Mrs. Clinton and others cited examples in which autocratic countries — often with the assistance of international technology corporations — cracked down on access to the Internet or the use of it, including Syria, Iran, China and Russia. But increasingly some democratic countries have tried to restrict information, a development that underscores the complexity of controlling an essential part of modern life.
On Dec. 1, South Korea’s Communications Commission said it would start reviewing social networking services and mobile applications to remove offensive or immoral content. Officials described the changes, including adding an eight-member team to monitor social media sites, as a necessary measure against North Korean propaganda.
Four days later, the minister of communications in India said that it, too, would develop a way to screen information on the Internet and remove content it found offensive or incendiary, after Google, Facebook, Yahoo and Microsoft jointly refused to do so.
While efforts by countries like China to curb the Internet have been well documented, such steps by democratic countries have deepened alarm among free-speech advocates, even if the intent is to regulate harmful or illegal content.
“More and more countries are trying now to regulate and control the Internet,” Uri Rosenthal, the foreign minister of the Netherlands, said after meeting separately with Mrs. Clinton on Thursday. “And it is unacceptable that Web sites are blocked, Internet queues are filtered, content manipulated and bloggers are attacked and imprisoned.”
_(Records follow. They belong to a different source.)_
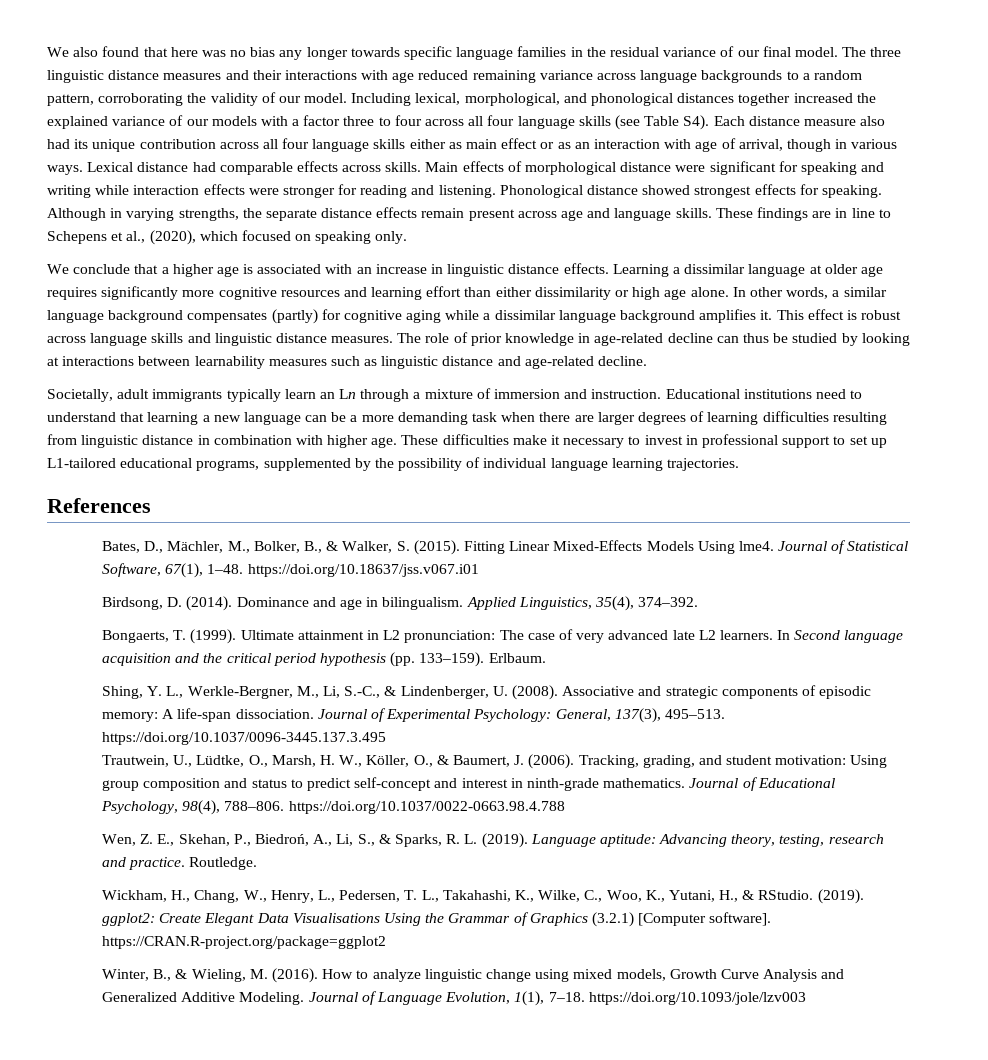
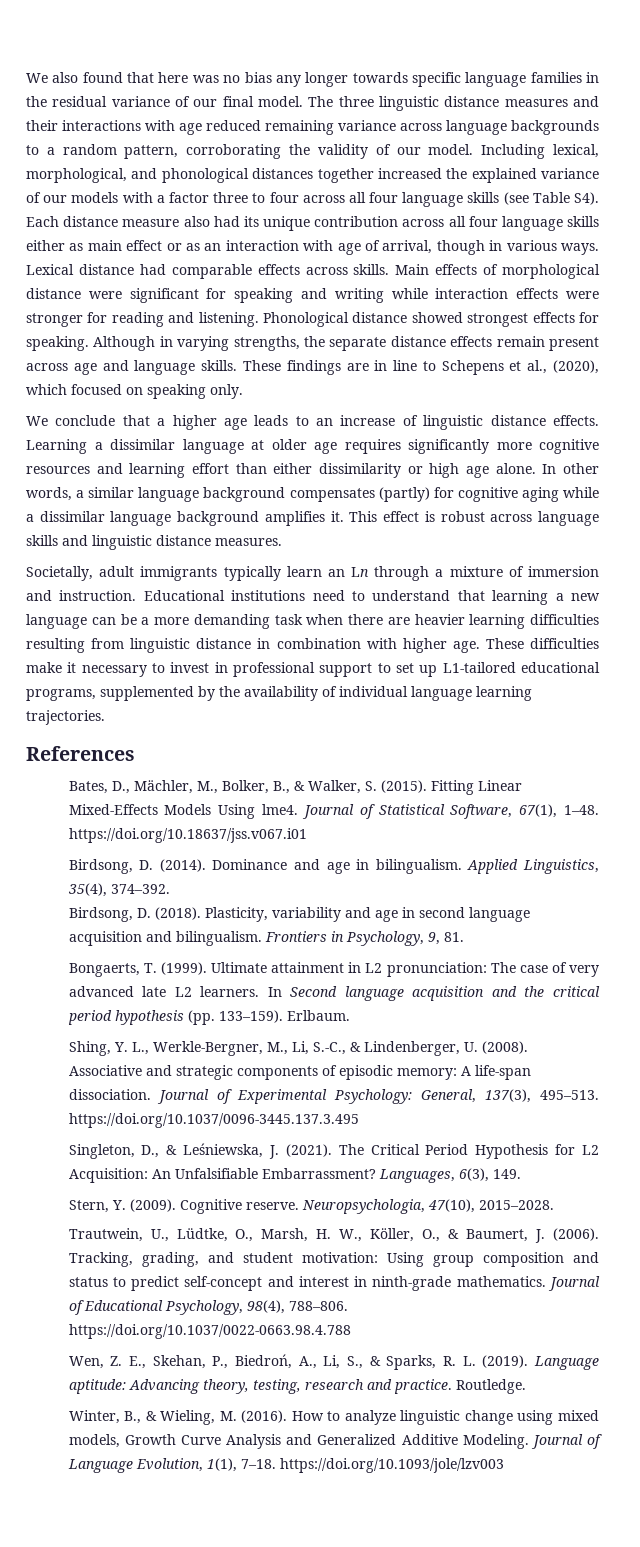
- We conclude that a higher age is associated with an increase in linguistic distance effects.
+ We conclude that a higher age leads to an increase of linguistic distance effects.
- The role of prior knowledge in age-related decline can thus be studied by looking at interactions between learnability measures such as linguistic distance and age-related decline.
- Educational institutions need to understand that learning a new language can be a more demanding task when there are larger degrees of learning difficulties resulting from linguistic distance in combination with higher age.
+ Educational institutions need to understand that learning a new language can be a more demanding task when there are heavier learning difficulties resulting from linguistic distance in combination with higher age.
- These difficulties make it necessary to invest in professional support to set up L1-tailored educational programs, supplemented by the possibility of individual language learning trajectories.
+ These difficulties make it necessary to invest in professional support to set up L1-tailored educational programs, supplemented by the availability of individual language learning trajectories.
+ Birdsong, D. (2018). Plasticity, variability and age in second language acquisition and bilingualism. Frontiers in Psychology, 9, 81.
+ Singleton, D., & Leśniewska, J. (2021). The Critical Period Hypothesis for L2 Acquisition: An Unfalsifiable Embarrassment? Languages, 6(3), 149.
+ Stern, Y. (2009). Cognitive reserve. Neuropsychologia, 47(10), 2015–2028.
- Wickham, H., Chang, W., Henry, L., Pedersen, T. L., Takahashi, K., Wilke, C., Woo, K., Yutani, H., & RStudio. (2019). ggplot2: Create Elegant Data Visualisations Using the Grammar of Graphics (3.2.1) [Computer software]. https://CRAN.R-project.org/package=ggplot2

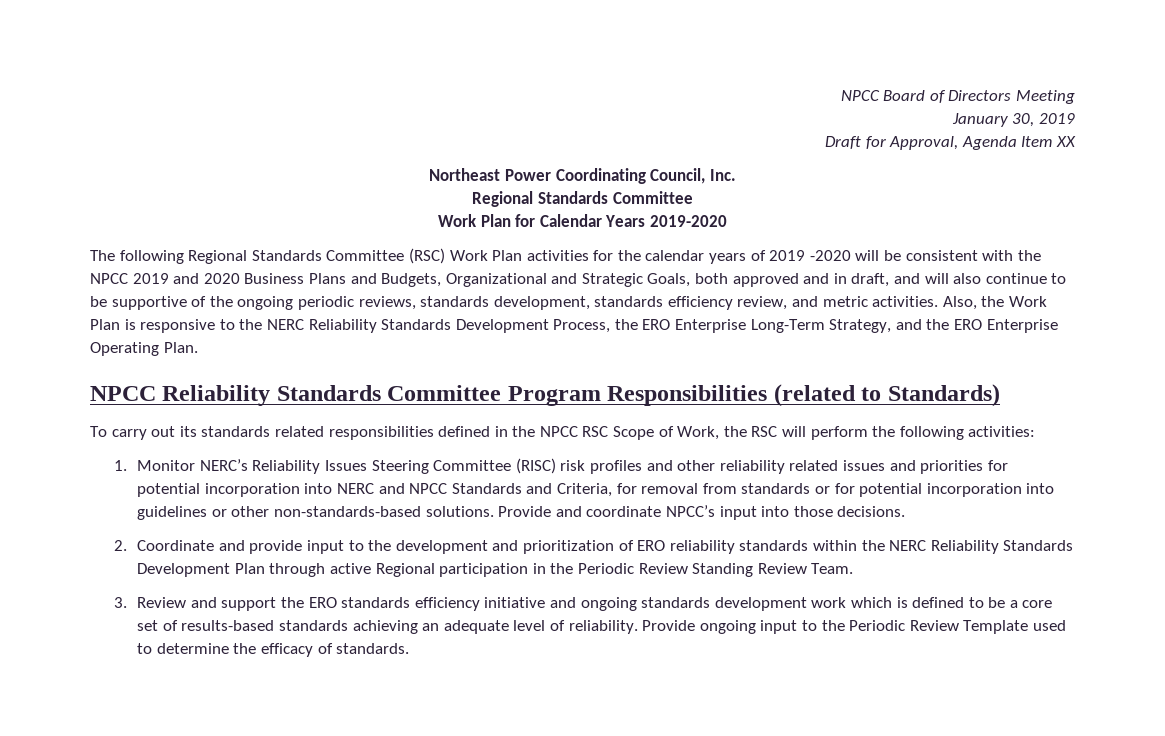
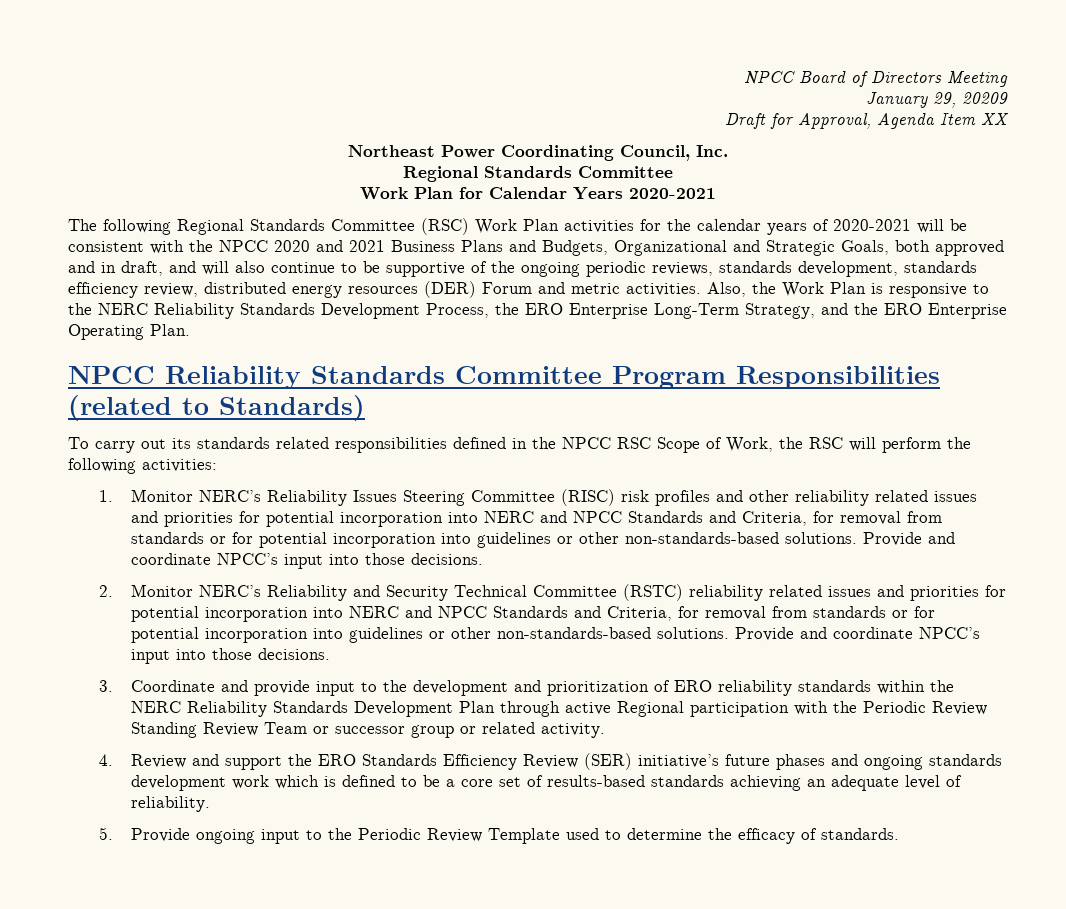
- January 30, 2019
+ January 29, 20209
- Work Plan for Calendar Years 2019-2020
+ Work Plan for Calendar Years 2020-2021
- The following Regional Standards Committee (RSC) Work Plan activities for the calendar years of 2019 -2020 will be consistent with the NPCC 2019 and 2020 Business Plans and Budgets, Organizational and Strategic Goals, both approved and in draft, and will also continue to be supportive of the ongoing periodic reviews, standards development, standards efficiency review, and metric activities.
+ The following Regional Standards Committee (RSC) Work Plan activities for the calendar years of 2020-2021 will be consistent with the NPCC 2020 and 2021 Business Plans and Budgets, Organizational and Strategic Goals, both approved and in draft, and will also continue to be supportive of the ongoing periodic reviews, standards development, standards efficiency review, distributed energy resources (DER) Forum and metric activities.
- 2. Coordinate and provide input to the development and prioritization of ERO reliability standards within the NERC Reliability Standards Development Plan through active Regional participation in the Periodic Review Standing Review Team.
- 3. Review and support the ERO standards efficiency initiative and ongoing standards development work which is defined to be a core set of results-based standards achieving an adequate level of reliability. Provide ongoing input to the Periodic Review Template used to determine the efficacy of standards.
+ 2. Monitor NERC’s Reliability and Security Technical Committee (RSTC) reliability related issues and priorities for potential incorporation into NERC and NPCC Standards and Criteria, for removal from standards or for potential incorporation into guidelines or other non-standards-based solutions. Provide and coordinate NPCC’s input into those decisions.
+ 3. Coordinate and provide input to the development and prioritization of ERO reliability standards within the NERC Reliability Standards Development Plan through active Regional participation with the Periodic Review Standing Review Team or successor group or related activity.
+ 4. Review and support the ERO Standards Efficiency Review (SER) initiative’s future phases and ongoing standards development work which is defined to be a core set of results-based standards achieving an adequate level of reliability.
+ 5. Provide ongoing input to the Periodic Review Template used to determine the efficacy of standards.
Mrs. Clinton cited the imprisonment of Aleksei Navalny, a widely followed blogger who has challenged the results of Russia’s Dec. 4 parliamentary elections, and the arrest of a Syrian blogger, Anas al-Marawi, who has opposed the government of President Bashar al-Assad and its crackdown. “These and many other incidents worldwide remind of us of the stakes of this struggle,” she said.
On Thursday, The Wall Street Journal reported that in Russia, the Federal Security Service, or F.S.B., had asked Russia’s largest social networking site, VKontakte, to block the online activities of opposition groups challenging the election results.
Mrs. Clinton, in her remarks, also cited efforts by countries to change the way the Internet — now largely self-regulated and globally interconnected — is governed. Although she did not name the countries, Russia, China, Uzbekistan and Tajikistan introduced a draft resolution at the United Nations this year that would allow greater government control over the Internet in individual countries. The United States opposes the resolution.
Mrs. Clinton said such a proposal would undermine the very nature of the Internet. “They aim to impose a system, cemented in a global code, that expands control over Internet resources, institutions and content and centralizes that control in the hands of the government,” she said.
Jurisdiction on the Internet has always been a murky business. Because the companies that run the major search engines and social media sites are based in the United States, and have most of their hardware and data storage there, they claim that American laws about free speech apply.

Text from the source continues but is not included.